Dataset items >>
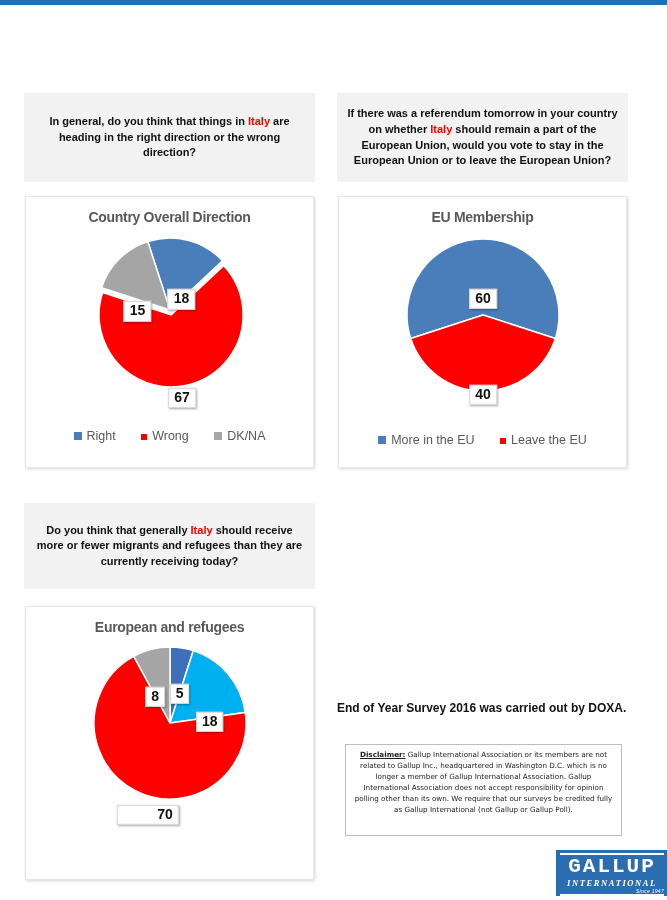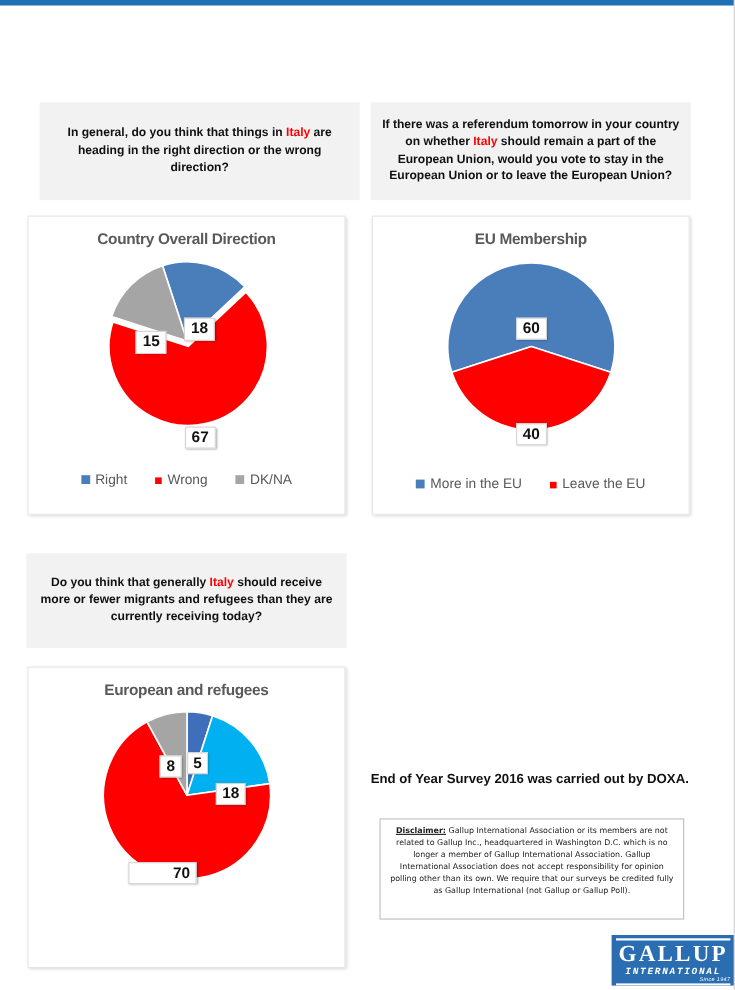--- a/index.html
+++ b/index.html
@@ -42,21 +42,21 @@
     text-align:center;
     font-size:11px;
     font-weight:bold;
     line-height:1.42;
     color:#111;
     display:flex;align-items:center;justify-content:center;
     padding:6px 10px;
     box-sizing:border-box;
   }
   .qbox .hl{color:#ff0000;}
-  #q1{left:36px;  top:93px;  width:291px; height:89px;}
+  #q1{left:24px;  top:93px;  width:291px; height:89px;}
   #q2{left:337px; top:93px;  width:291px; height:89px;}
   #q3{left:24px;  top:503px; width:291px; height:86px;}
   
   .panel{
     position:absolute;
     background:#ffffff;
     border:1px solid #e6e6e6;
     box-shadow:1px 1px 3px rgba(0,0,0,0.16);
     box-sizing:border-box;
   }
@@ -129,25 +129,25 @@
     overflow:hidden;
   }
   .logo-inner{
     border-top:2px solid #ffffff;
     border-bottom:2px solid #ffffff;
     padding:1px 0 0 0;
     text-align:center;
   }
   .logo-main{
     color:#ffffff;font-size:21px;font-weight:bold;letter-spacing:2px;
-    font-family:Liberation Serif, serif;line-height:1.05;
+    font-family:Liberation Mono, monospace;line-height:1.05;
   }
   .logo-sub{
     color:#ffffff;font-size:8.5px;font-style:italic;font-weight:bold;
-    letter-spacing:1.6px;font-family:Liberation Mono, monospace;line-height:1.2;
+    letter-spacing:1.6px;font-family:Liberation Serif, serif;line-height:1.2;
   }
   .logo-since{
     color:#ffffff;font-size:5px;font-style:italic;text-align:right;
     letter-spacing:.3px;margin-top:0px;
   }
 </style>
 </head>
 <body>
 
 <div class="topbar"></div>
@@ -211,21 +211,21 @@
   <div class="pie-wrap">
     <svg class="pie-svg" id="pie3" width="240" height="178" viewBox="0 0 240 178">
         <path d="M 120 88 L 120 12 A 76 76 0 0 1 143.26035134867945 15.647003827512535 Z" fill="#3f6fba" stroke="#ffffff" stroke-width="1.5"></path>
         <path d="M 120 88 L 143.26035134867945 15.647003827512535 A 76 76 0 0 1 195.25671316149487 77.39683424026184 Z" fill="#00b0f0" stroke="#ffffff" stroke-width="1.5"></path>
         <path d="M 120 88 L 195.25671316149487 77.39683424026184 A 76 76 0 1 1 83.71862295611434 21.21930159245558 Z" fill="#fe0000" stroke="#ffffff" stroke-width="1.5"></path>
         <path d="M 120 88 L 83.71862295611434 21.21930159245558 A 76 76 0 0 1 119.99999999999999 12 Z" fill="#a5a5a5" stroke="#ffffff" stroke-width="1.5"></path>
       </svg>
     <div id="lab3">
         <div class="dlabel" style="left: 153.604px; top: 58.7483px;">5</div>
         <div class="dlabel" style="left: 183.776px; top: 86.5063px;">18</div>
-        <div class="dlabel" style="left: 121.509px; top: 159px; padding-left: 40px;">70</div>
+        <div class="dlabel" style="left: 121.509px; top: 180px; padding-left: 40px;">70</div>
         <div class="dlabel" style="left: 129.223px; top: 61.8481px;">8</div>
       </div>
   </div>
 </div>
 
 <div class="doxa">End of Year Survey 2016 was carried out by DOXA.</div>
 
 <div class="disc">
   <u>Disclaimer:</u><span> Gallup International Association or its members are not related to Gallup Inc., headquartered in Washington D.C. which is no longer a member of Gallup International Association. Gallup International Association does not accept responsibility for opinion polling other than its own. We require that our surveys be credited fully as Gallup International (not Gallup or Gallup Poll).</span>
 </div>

DESCRIPTION OF THE TASK >> What lines in the data above carry "solid"? Return them all.

THE COMPLETED TASK >>
     border:1px solid #e6e6e6;
     border-top:2px solid #ffffff;
     border-bottom:2px solid #ffffff;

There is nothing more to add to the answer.